On marketing EssentialPIM
https://www.essentialpim.com as a private Personal
Information Manager alternative to Microsoft Outlook which remains offline
in an encrypted database and then synchronised with an Android phone, the
developers and, more importantly, the administrators who try to cope with
the constant barrage of various complaints about the program, put a lot of
emphasis on the user's ability to protect their personal information by
being able to hold it all in a password-protected database and sychronise it
with their Android device. Sounds promising. However, when synchronising the
opened database on your PC with the database on your phone a log file is
created elsewhere on their PC. In my case, I find it in
'C:\Users\*username*\AppData\Roaming\EssentialPIM Pro\Logs'
When unzipping this log file and opening it using a simple notepad, far down
the page of gobbledegook near the bottom I find every entry I've made in the
program's 'Calendar' module in plain text, every note in the 'Notes' module,
and everything I've entered into the program's separate modules that are
said to be safely encrypted from anyone who might gain access to my PC or
hard drive. All a bad agent needs to do is quickly copy this easy-to-find
log folder and peruse all your bank details, online passwords, and just
about everything you were led to believe is held in a tightly encrypted
database file. I mentioned this data breach on the user's forum
(tinyurl.com/26uk79) but because it was buried on the second page of many
replies a user suggested I make a new topic to warn others about this
dreadful security risk. I did and it was promtly removed, so I took my
concerns and my warning to Trustpilot. Again, it was removed from there,
too, but only after the developers admitted that, yes, a user's log file is
made up unencrypted on their hard drive, and when asked for any sensitive or
private information is "trimmed."
When appealing Trustpilot's decision to remove my review I wrote,
"The information I gave about the serious data concerns of this piece of
software is valid and true, and if the moderators of the 'help and support'
group had responded to my concerns, I would probably not have felt the
pressing need to warn customers who might come to Trustpilot to view
testimonies and reviews. Like I said in the review you removed, the
developers and those who form a team of moderators in the 'help and support'
team of this software, here,
https://bit.ly/4a7JPs8 , especially, market the
software on being a private Personal Information Manager alternative to
Microsoft Outlook which remains offline in an encrypted database and then
synchronised with an Android phone.
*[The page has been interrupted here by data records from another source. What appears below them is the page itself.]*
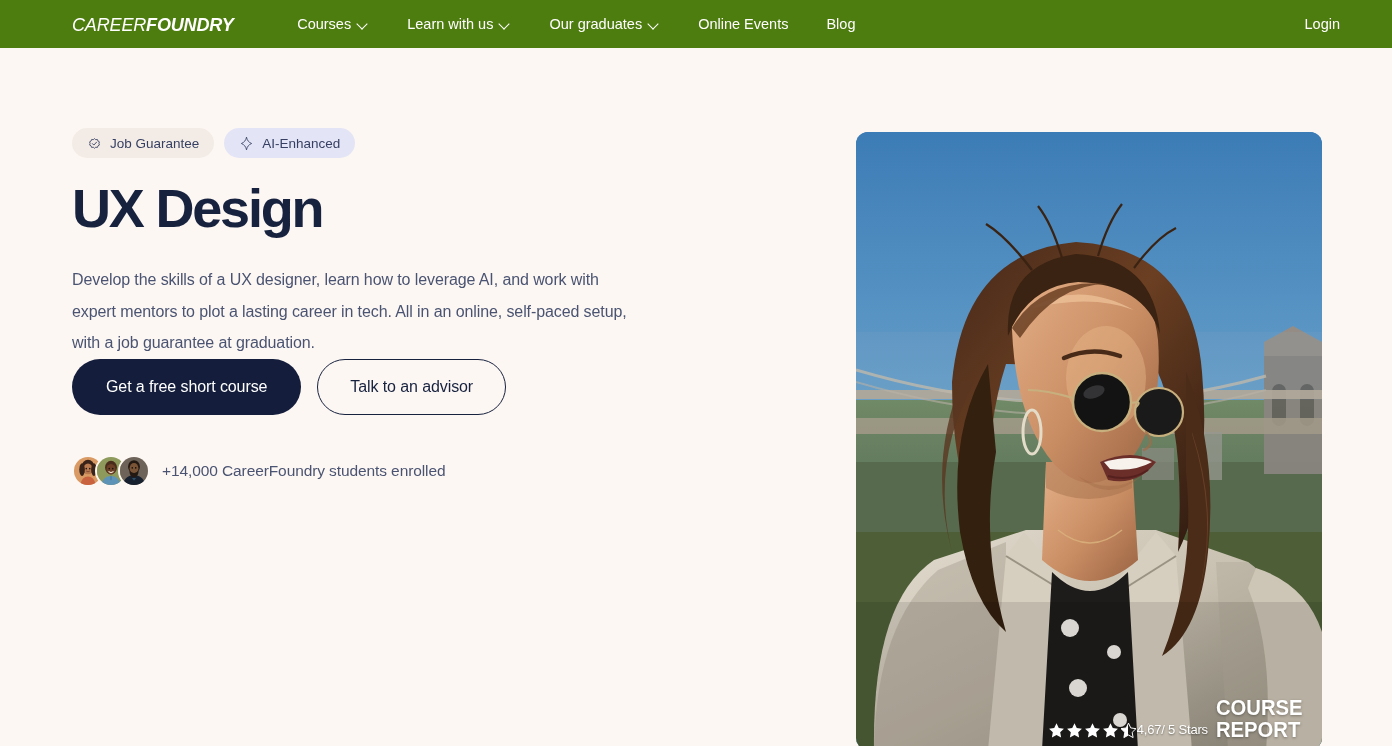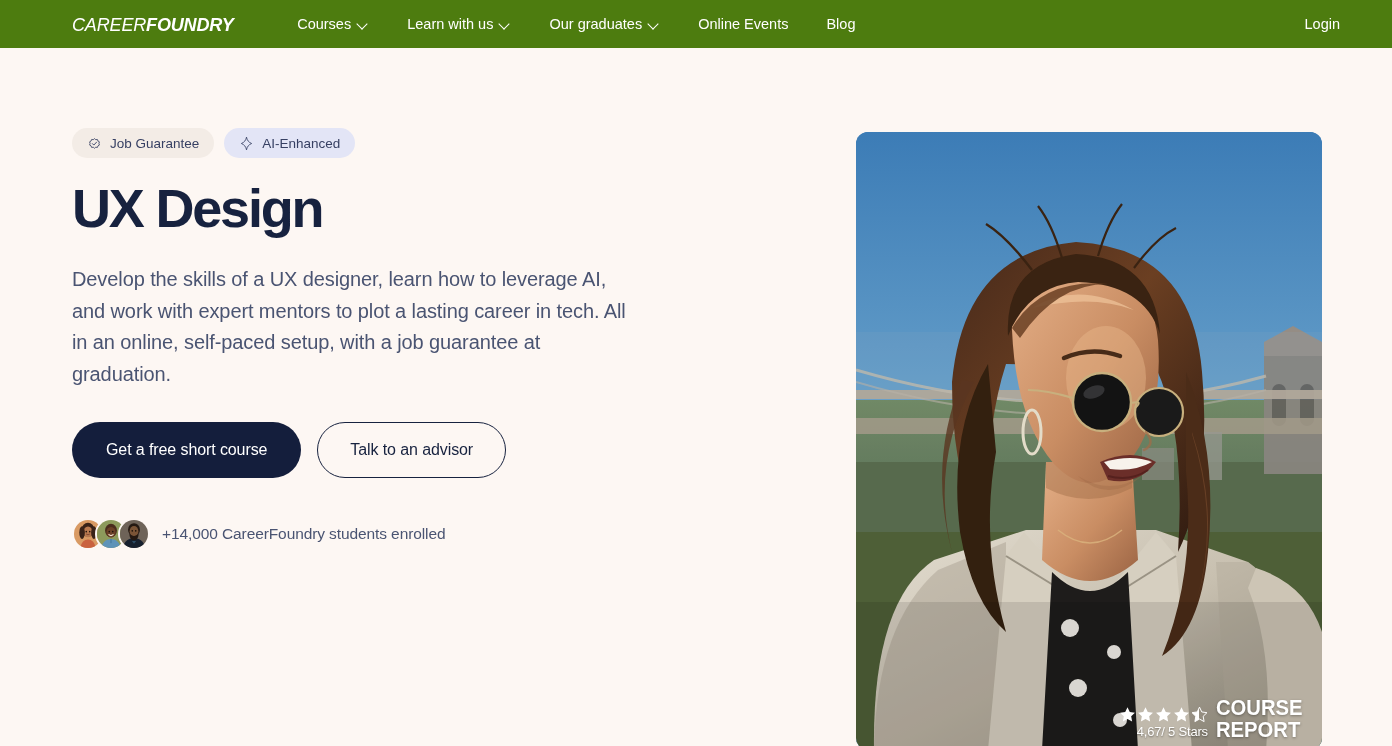--- a/index.html
+++ b/index.html
@@ -140,11 +140,10 @@
   }
 
   .hero-desc {
-    font-size: 20px;
+    font-size: 16px;
     line-height: 31.5px;
     color: #4A5472;
     max-width: 560px;
-    margin-bottom: 32px;
     letter-spacing: -0.1px;
   }
 

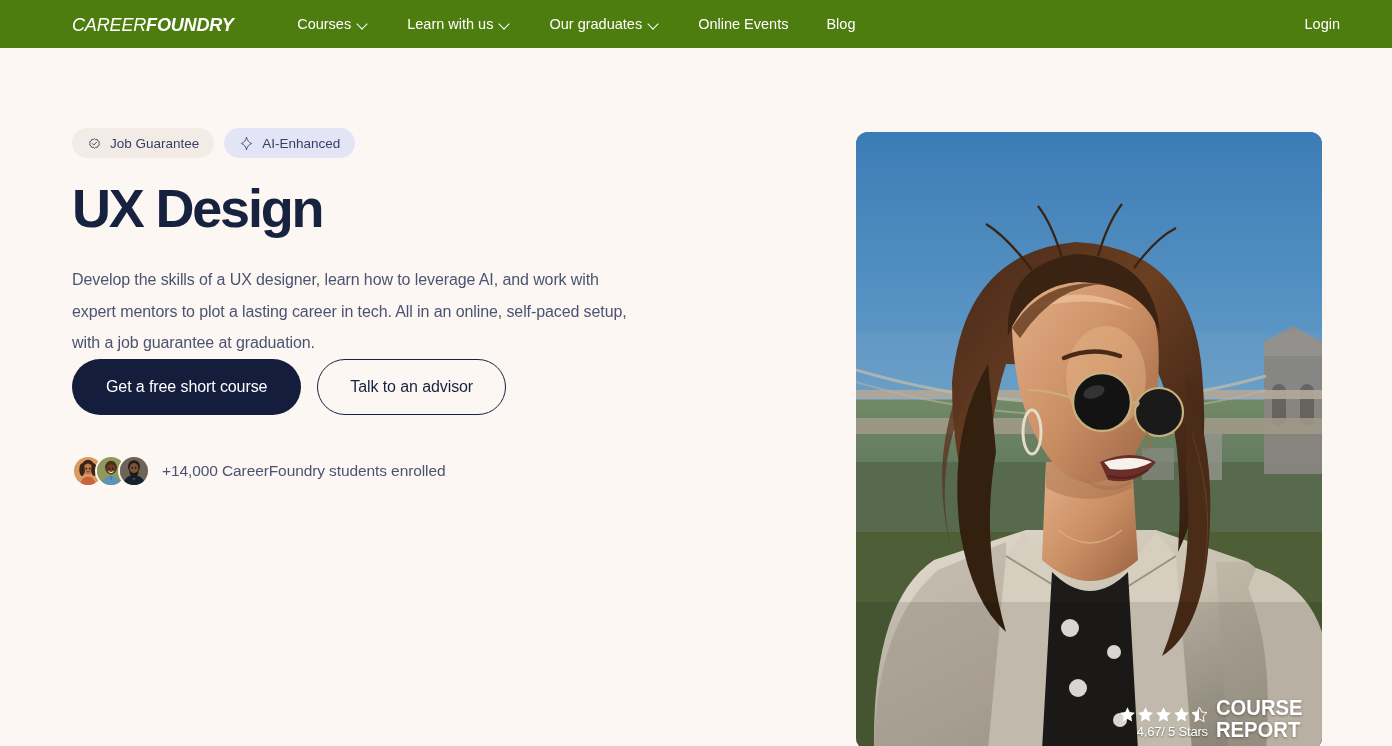--- a/index.html
+++ b/index.html
@@ -232,7 +232,7 @@
     gap: 8px;
     color: #FFFFFF;
   }
-  .cr-left { display: flex; flex-direction: column; align-items: flex-end; }
+  .cr-left { display: flex; flex-direction: row; align-items: flex-start; }
   .cr-stars { display: flex; gap: 1px; margin-bottom: 1px; }
   .cr-stars svg { display: block; }
   .cr-rating {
The encrypted database on the PC works
fine, or so it seems, but each time that database is encrypted a log file of
all its contents is made and stored in
'C:\Users\*username*\AppData\Roaming\EssentialPIM Pro\Logs'.
These logs are written in plain text for anyone to read should your PC be
compromised, and, worse, on most occasions when a request for help by a user
having difficulties with synchronising the database between their PC and
their Android device is made the administrators there ask that user to send
along their logfile, ostensibly to help them resolve the issue. You can see
by the reply from EssentialPIM to my review that this is indeed the case,
and to salve anyone's concerns that their most private data isn't being held
or scrutinised by the staff at EssentialPIM they replied,
"
the information contained in the log files will be carefully trimmed to
provide only the necessary details for troubleshooting purposes. This
proactive step can significantly expedite the resolution process and ensure
a smoother experience with EssentialPIM."
This simply isn't good enough. To hide the fact that a user's most private
banking details, passwords, diary entries and everything else considered
private to the extent that they would use this software to keep it offline
by removing those concerns on a help forum from other users is bad enough,
and to trust that this data is "carefully trimmed in the log files" is
ludicrous. As we can see by their response to the review I made about data
in the log files being written in plain text unencrypted and regularly asked
for by the developers, The developers admit that this is true by responding
with "
the information contained in the log files will be carefully
trimmed
" I wrote this honest review in good faith and, as we can see by the
response from the company, it is perfectly true that my concerns are
genuine. Users can not and should not hope that their most private data is
trimmed by the software company's developers. Also, users need to know that
though their database is encrypted to give them the assurance that their
data is safe from bad agents who might gain access to their PC, it is easily
available in plain text in the log files made up by default by the program
on each synchronisation."
I have my doubts that my review will be reinstated, so where do I go from
here to alert users and future users that, despite what this software
company says about the security of their user's data, it is anything but
safe? It's actually being asked for on a daily basis in the support forum
and possibly harvested by this small company in Tallinn Estonia, ostensibly
to resolve bugs and errors while sycnchronising.